Lyft is facing legal action filed by 17 passengers and drivers who claim they were sexually or physically assaulted while using the rideshare platform.
Attorneys say the alleged incidents, occurring across a number of states, include 13 sexual assault and four physical assault victims.
“Lyft has created a national crisis,” Adam Wolf, partner at Peiffer Wolf Carr Kane Conway & Wise (which filed the lawsuits and arbitration claims), told reporters Wednesday in a press conference. “This is happening everywhere. It can and will happen wherever Lyft is operating, because this systemic failure, it cuts to the very core of how Lyft does business.”
The attorneys claim in one of the filings that the company doesn’t perform adequate background check, allows culpable drivers to keep driving for Lyft, and has “failed to adopt and implement reasonable driver monitoring procedures designed to protect the safety of its passengers.”
In an emailed response to the allegations, Lyft spokesperson Gabriela Condarco-Quesada said the company is “committed to helping keep drivers and riders safe.”

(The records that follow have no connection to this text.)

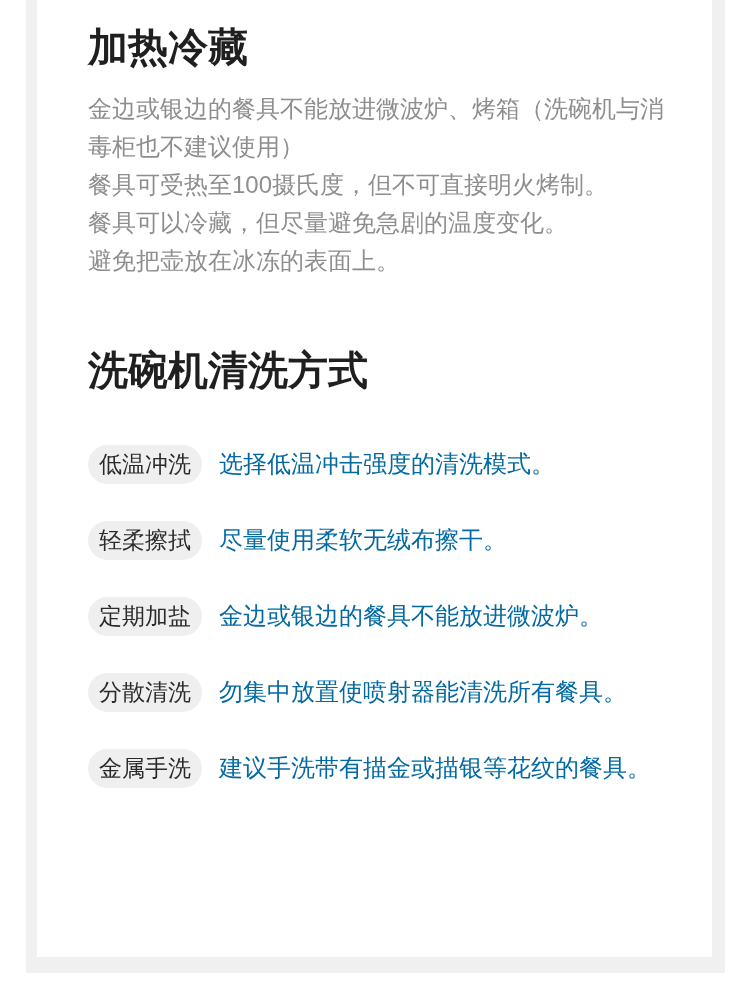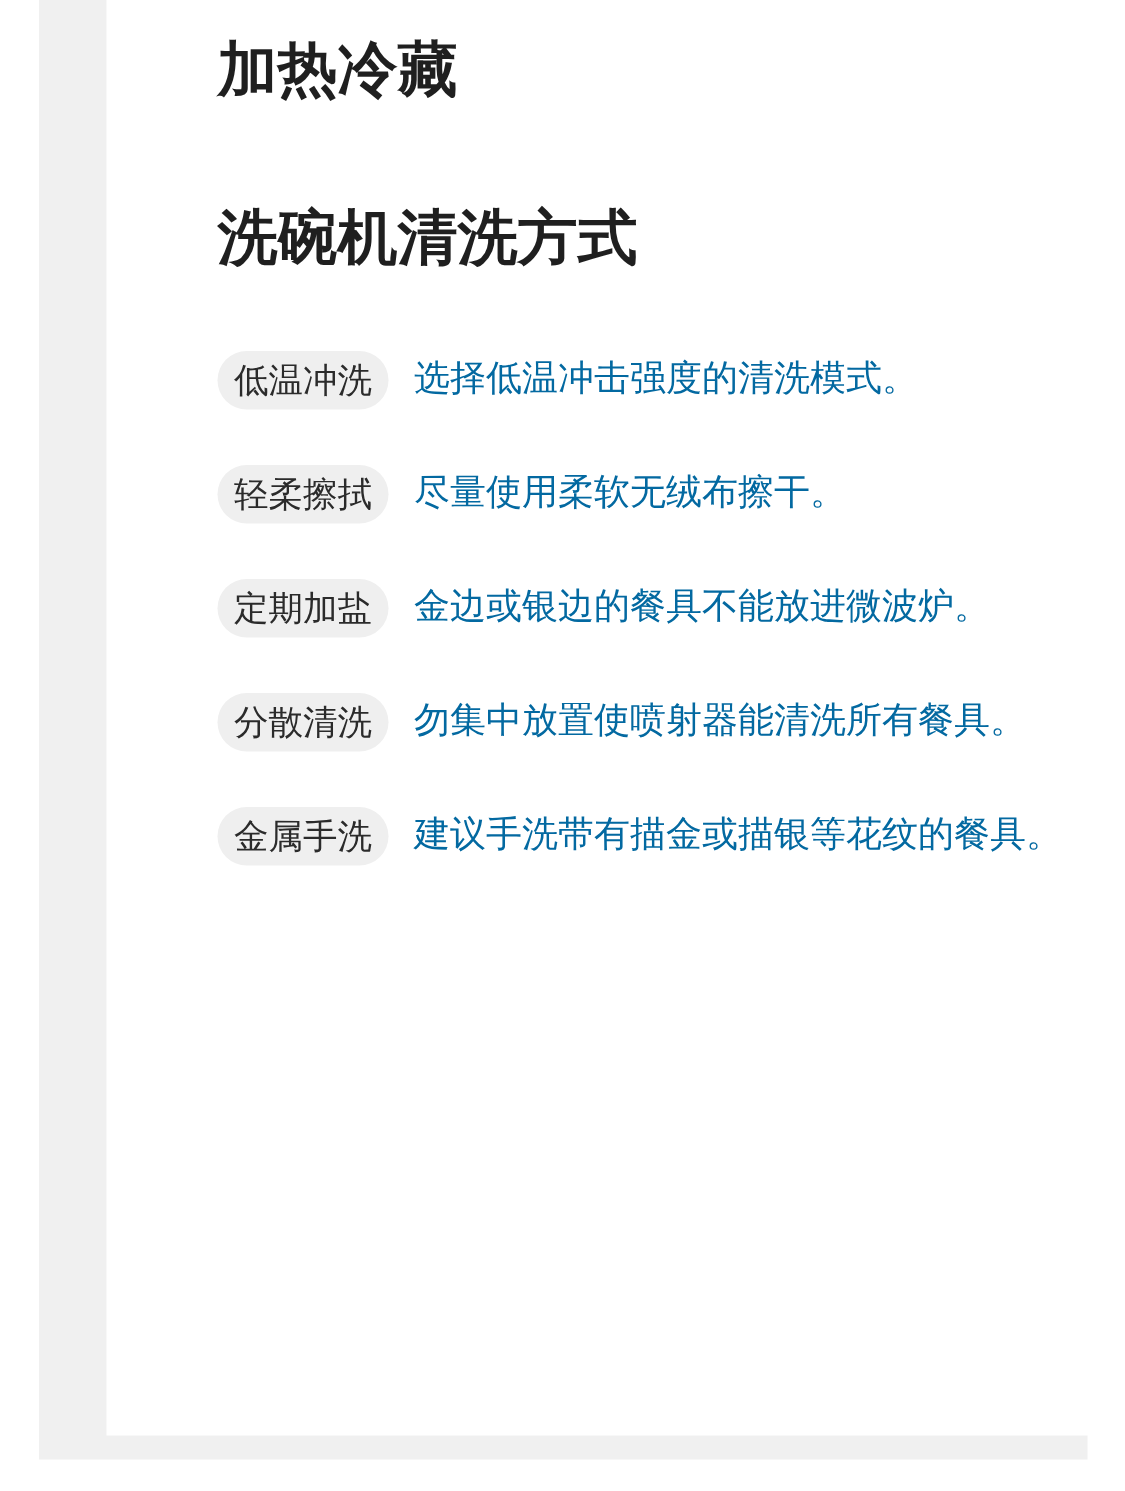--- a/index.html
+++ b/index.html
@@ -27,8 +27,7 @@
     width: 675px;
     height: 957px;
     background: #ffffff;
-    padding: 25px 40px 0 74px;
-    margin-left: 34px;
+    padding: 25px 40px 0 51px;
   }
   .section-title {
     margin: 0;

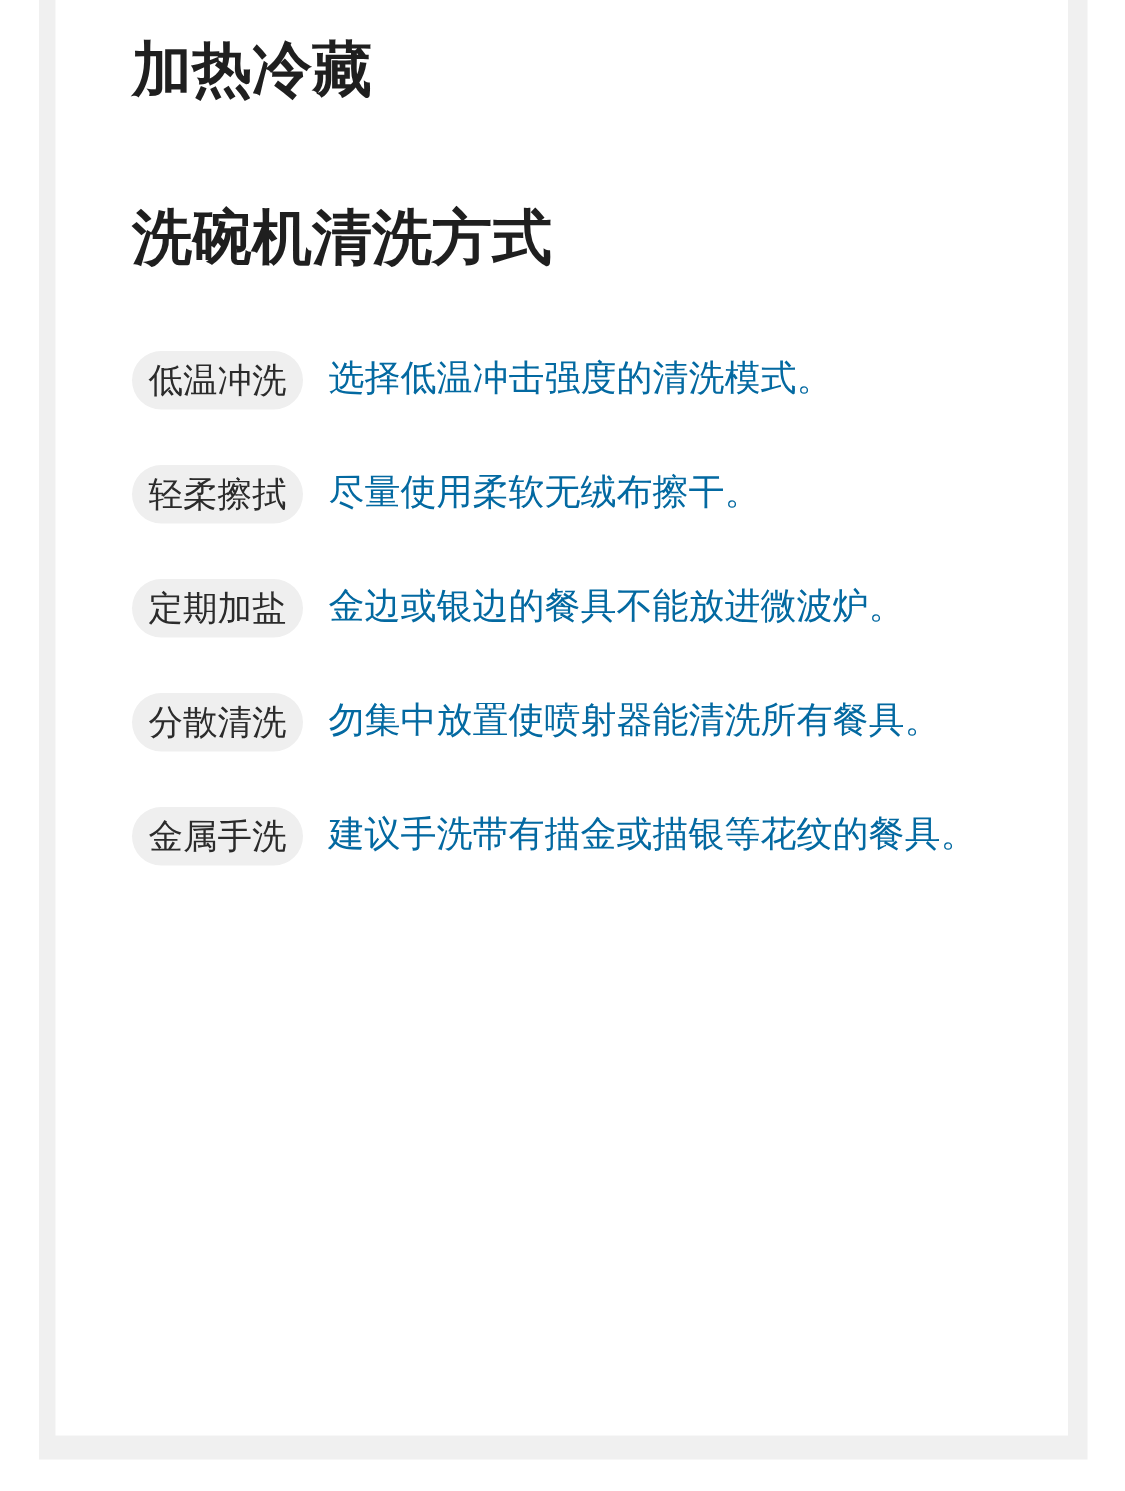--- a/index.html
+++ b/index.html
@@ -82,6 +82,12 @@
 
     <section>
       <h1 class="section-title">加热冷藏</h1>
+      <div class="care-paragraph">
+        <p class="paragraph-line">金边或银边的餐具不能放进微波炉、烤箱（洗碗机与消毒柜也不建议使用）</p>
+        <p class="paragraph-line">餐具可受热至100摄氏度，但不可直接明火烤制。</p>
+        <p class="paragraph-line">餐具可以冷藏，但尽量避免急剧的温度变化。</p>
+        <p class="paragraph-line">避免把壶放在冰冻的表面上。</p>
+      </div>
     </section>
 
     <section>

“While safety incidents on our platform are incredibly rare, we realize that even one is too many. Our goal is to make every Lyft ride as safe as possible, and we will continue to take action and invest in technology, policies and partnerships to do so,” Condarco-Quesada said.
The company added that it believes the attorneys made a number of false or misleading claims when discussing the cases during the Wednesday press conference. Lyft pointed to a number of its safety features, including its partnership with ADT, a driver-required community safety education course, annual driver screenings, and the ability to share the ride’s ongoing location with a contact.
Tracey Cowen, partner at Peiffer Wolf, said during the press conference that while Lyft “claims that its drivers can decline any ride they like,” the company “consistently refuses to give drivers the information they need to avoid a dangerous ride.” She adds that Lyft should implement things like more comprehensive background screenings and put dash cams in every car.
The cases are the latest among a series of lawsuits that have been filed against Lyft and competitor Uber in recent years as they work to combat safety issues. Last month, attorneys with the Slater Slater Schulman firm filed a complaint against Uber representing women who claim they were assaulted by drivers who they were connected to via the platform.
In its first safety report that was released last year, Lyft said it received reports of more than 4,000 sexual assault instances on the platform between 2017 and 2019. The company at the time stressed that more than 99% of trips occur without any incident.